WORK REQUEST: A verbatim transcript of the data that follows, free of images, is the expected result.

-- INPUT DATA follows --

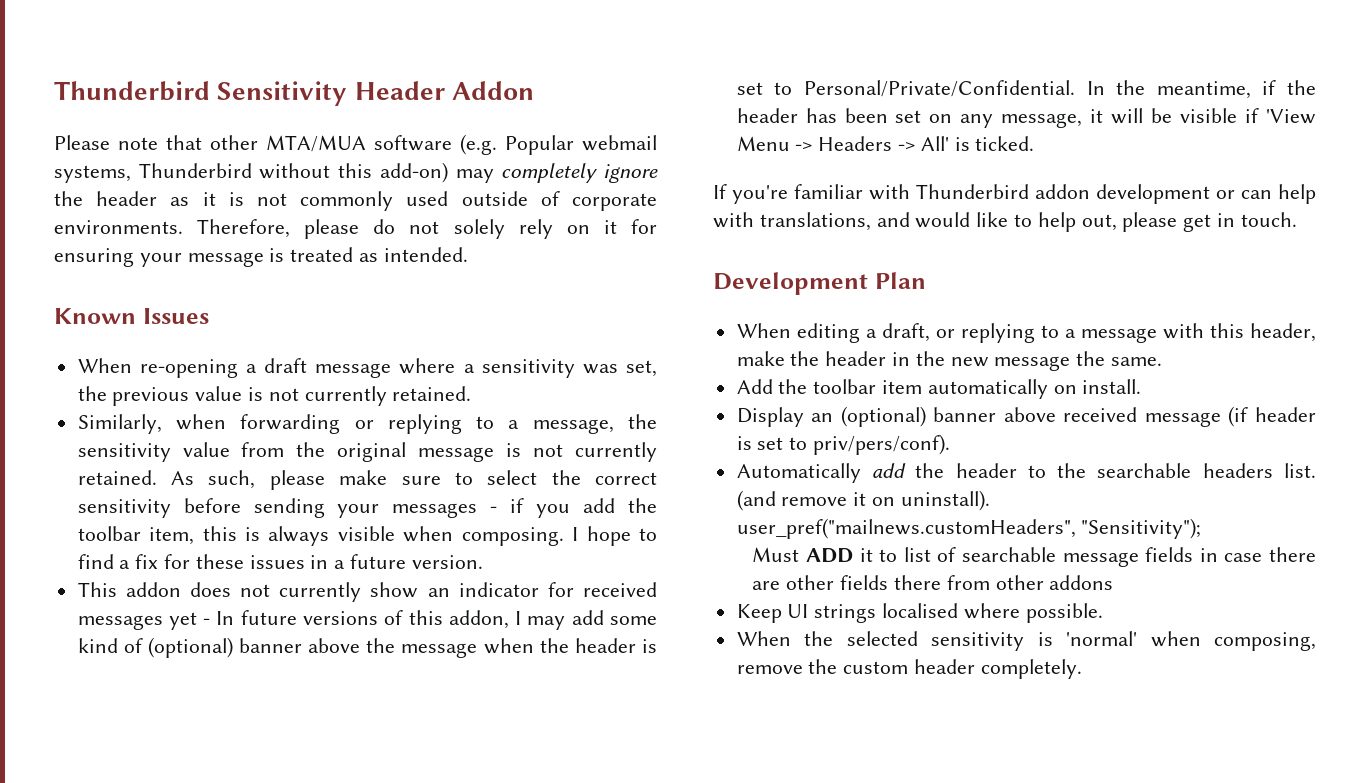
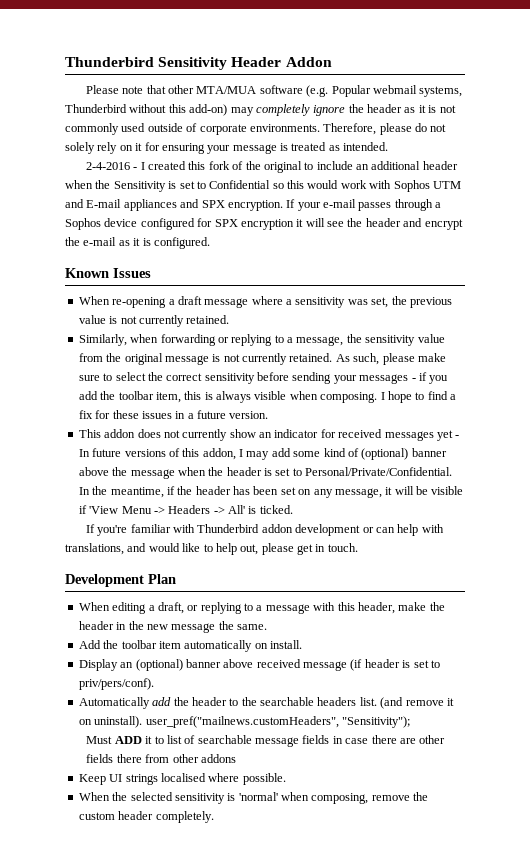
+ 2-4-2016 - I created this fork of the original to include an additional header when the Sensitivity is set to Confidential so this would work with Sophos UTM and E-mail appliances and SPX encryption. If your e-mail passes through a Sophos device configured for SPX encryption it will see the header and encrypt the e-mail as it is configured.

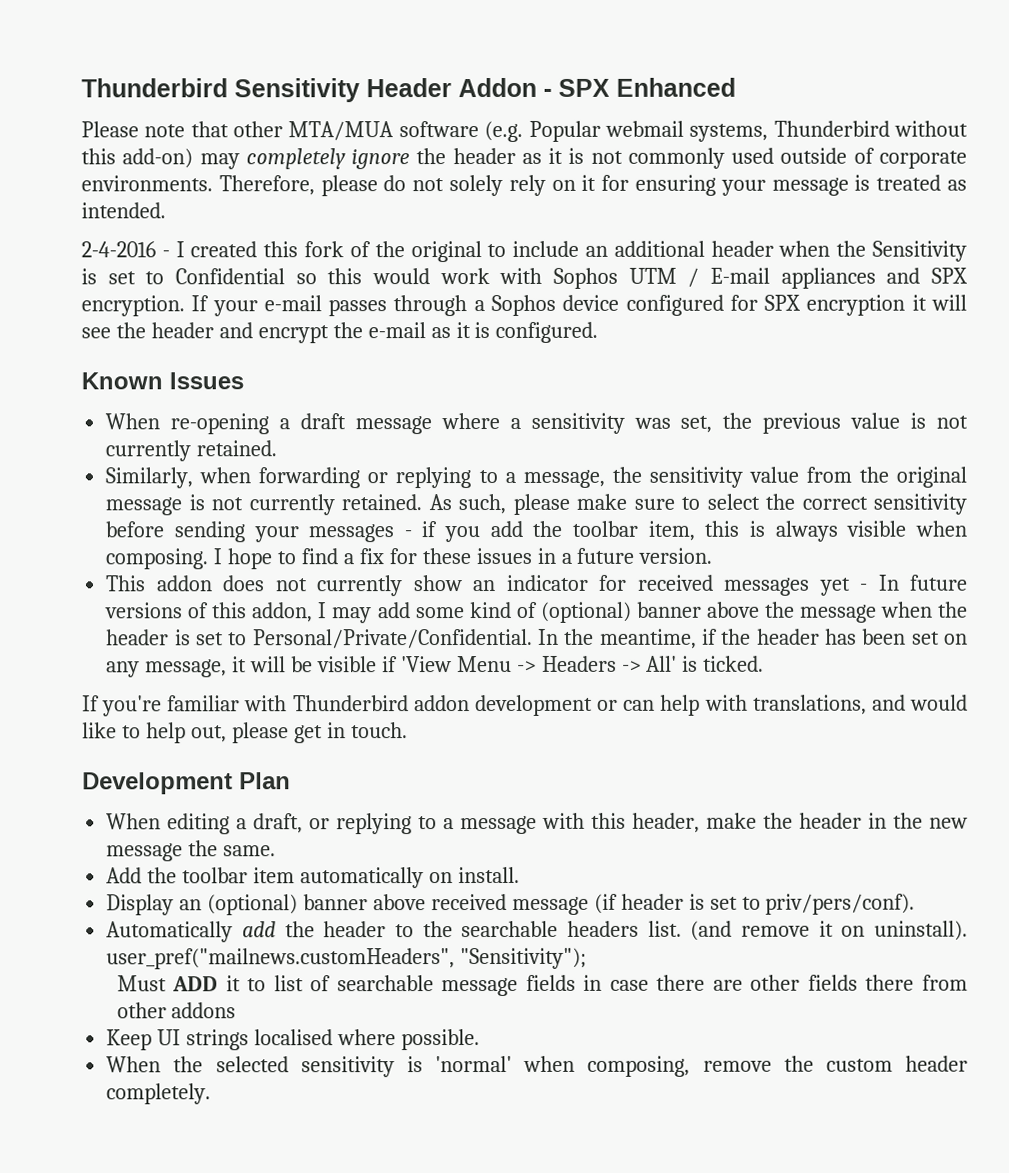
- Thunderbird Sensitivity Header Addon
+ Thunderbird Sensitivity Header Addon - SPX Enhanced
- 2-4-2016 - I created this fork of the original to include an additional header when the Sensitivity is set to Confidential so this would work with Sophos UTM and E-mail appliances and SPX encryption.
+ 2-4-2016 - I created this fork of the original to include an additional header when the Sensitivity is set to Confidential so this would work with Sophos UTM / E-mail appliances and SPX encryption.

-- INPUT DATA concluded --

EXERCISE RESULT:
+ 2-4-2016 - I created this fork of the original to include an additional header when the Sensitivity is set to Confidential so this would work with Sophos UTM and E-mail appliances and SPX encryption. If your e-mail passes through a Sophos device configured for SPX encryption it will see the header and encrypt the e-mail as it is configured.

- Thunderbird Sensitivity Header Addon
+ Thunderbird Sensitivity Header Addon - SPX Enhanced
- 2-4-2016 - I created this fork of the original to include an additional header when the Sensitivity is set to Confidential so this would work with Sophos UTM and E-mail appliances and SPX encryption.
+ 2-4-2016 - I created this fork of the original to include an additional header when the Sensitivity is set to Confidential so this would work with Sophos UTM / E-mail appliances and SPX encryption.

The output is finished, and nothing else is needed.